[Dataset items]

# # #

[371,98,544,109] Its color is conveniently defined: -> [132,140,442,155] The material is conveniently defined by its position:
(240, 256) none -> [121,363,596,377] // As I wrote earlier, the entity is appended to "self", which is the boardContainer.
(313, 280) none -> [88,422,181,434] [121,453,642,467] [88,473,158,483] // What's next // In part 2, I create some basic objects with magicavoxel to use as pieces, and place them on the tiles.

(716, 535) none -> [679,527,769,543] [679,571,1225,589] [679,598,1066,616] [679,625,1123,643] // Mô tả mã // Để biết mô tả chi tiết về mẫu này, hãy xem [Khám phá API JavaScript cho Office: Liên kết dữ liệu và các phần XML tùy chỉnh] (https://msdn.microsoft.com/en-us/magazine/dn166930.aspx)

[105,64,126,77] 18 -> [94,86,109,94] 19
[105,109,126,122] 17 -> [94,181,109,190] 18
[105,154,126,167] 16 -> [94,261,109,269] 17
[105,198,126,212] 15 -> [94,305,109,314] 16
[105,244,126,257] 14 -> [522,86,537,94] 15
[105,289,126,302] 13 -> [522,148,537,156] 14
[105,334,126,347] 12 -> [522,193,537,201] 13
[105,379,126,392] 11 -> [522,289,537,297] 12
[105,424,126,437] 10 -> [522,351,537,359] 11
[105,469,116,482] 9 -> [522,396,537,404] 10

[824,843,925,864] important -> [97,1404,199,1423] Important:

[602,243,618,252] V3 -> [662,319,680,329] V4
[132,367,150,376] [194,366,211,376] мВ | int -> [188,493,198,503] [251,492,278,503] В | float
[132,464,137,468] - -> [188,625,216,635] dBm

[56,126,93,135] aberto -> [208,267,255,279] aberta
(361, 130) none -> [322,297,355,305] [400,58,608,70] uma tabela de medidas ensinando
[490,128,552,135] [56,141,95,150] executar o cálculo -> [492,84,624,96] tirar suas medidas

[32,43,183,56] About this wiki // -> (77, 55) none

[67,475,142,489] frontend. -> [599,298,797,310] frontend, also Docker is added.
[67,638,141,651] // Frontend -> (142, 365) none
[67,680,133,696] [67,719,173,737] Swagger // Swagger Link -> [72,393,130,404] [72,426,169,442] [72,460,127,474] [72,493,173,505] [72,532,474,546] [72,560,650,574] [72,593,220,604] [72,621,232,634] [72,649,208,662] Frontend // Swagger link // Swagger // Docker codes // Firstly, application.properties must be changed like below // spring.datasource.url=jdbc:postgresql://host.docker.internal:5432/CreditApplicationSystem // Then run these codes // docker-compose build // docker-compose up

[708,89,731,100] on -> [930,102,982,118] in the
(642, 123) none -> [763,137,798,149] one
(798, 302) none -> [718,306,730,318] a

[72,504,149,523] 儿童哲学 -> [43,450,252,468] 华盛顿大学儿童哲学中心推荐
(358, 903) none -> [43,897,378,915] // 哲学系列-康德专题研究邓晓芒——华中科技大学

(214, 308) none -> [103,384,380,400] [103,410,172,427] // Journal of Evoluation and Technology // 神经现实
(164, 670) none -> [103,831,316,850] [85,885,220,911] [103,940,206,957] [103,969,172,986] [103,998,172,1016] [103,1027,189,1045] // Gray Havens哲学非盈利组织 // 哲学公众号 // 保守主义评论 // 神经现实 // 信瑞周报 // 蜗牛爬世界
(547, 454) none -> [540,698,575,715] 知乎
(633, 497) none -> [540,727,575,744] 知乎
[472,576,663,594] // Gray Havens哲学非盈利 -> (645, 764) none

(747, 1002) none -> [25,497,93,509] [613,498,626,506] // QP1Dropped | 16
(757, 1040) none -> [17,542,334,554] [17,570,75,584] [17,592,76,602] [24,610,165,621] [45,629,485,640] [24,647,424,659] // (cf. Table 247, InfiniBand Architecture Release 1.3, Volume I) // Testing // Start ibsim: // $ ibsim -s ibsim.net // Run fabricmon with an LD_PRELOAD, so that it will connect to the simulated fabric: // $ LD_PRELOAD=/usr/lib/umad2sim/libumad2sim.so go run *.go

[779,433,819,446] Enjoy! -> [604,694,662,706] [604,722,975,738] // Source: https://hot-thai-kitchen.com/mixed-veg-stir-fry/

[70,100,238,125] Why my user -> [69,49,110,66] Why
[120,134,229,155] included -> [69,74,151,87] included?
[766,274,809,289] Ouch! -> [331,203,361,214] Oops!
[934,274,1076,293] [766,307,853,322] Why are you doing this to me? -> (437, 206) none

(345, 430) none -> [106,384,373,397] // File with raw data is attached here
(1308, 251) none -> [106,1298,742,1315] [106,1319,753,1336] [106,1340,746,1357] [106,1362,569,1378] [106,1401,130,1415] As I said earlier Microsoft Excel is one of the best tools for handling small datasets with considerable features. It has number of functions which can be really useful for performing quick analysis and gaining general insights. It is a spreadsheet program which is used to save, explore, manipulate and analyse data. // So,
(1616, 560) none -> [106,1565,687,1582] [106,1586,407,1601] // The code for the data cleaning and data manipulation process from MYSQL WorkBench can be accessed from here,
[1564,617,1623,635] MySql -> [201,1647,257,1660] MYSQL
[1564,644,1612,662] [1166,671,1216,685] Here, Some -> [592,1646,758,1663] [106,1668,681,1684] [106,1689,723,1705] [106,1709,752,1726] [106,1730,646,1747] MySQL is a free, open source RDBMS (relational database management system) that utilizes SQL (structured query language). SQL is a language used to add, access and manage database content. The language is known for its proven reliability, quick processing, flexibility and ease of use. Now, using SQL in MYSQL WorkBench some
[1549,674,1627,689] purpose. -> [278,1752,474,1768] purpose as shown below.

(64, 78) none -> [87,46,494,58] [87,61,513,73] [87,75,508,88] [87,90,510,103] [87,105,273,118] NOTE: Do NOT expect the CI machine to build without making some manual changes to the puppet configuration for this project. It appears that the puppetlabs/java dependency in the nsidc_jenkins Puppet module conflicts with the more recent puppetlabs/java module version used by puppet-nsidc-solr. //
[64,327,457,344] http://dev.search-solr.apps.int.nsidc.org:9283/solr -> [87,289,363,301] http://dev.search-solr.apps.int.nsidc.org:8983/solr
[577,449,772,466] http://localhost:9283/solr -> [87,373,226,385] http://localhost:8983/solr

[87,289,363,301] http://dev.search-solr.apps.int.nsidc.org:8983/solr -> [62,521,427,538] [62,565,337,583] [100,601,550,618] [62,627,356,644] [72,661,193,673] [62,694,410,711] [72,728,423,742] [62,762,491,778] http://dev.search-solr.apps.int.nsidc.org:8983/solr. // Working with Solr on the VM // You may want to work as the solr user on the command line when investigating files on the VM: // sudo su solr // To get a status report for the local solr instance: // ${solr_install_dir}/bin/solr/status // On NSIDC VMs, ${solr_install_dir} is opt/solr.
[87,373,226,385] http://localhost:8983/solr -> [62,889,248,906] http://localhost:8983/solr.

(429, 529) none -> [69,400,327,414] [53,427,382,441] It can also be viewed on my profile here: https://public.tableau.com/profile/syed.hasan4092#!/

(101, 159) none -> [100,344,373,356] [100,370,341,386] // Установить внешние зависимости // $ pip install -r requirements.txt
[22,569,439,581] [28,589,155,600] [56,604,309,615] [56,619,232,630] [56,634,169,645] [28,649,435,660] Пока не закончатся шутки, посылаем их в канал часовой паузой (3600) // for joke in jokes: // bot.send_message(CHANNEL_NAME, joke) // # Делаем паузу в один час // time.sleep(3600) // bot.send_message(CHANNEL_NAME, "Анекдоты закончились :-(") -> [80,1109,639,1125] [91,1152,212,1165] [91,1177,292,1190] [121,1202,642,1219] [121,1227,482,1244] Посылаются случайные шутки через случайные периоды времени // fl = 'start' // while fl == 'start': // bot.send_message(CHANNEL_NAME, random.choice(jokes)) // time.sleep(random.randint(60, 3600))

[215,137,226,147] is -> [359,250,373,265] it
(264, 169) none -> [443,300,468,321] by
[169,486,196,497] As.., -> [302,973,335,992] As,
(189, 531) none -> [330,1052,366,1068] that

# # #

Reproduce, character for character, only the lines of the preceding data that start at the line with "[120,134,229,155] included ->" and end at the line with "[1549,674,1627,689] purpose. ->", both included.

[120,134,229,155] included -> [69,74,151,87] included?
[766,274,809,289] Ouch! -> [331,203,361,214] Oops!
[934,274,1076,293] [766,307,853,322] Why are you doing this to me? -> (437, 206) none

(345, 430) none -> [106,384,373,397] // File with raw data is attached here
(1308, 251) none -> [106,1298,742,1315] [106,1319,753,1336] [106,1340,746,1357] [106,1362,569,1378] [106,1401,130,1415] As I said earlier Microsoft Excel is one of the best tools for handling small datasets with considerable features. It has number of functions which can be really useful for performing quick analysis and gaining general insights. It is a spreadsheet program which is used to save, explore, manipulate and analyse data. // So,
(1616, 560) none -> [106,1565,687,1582] [106,1586,407,1601] // The code for the data cleaning and data manipulation process from MYSQL WorkBench can be accessed from here,
[1564,617,1623,635] MySql -> [201,1647,257,1660] MYSQL
[1564,644,1612,662] [1166,671,1216,685] Here, Some -> [592,1646,758,1663] [106,1668,681,1684] [106,1689,723,1705] [106,1709,752,1726] [106,1730,646,1747] MySQL is a free, open source RDBMS (relational database management system) that utilizes SQL (structured query language). SQL is a language used to add, access and manage database content. The language is known for its proven reliability, quick processing, flexibility and ease of use. Now, using SQL in MYSQL WorkBench some
[1549,674,1627,689] purpose. -> [278,1752,474,1768] purpose as shown below.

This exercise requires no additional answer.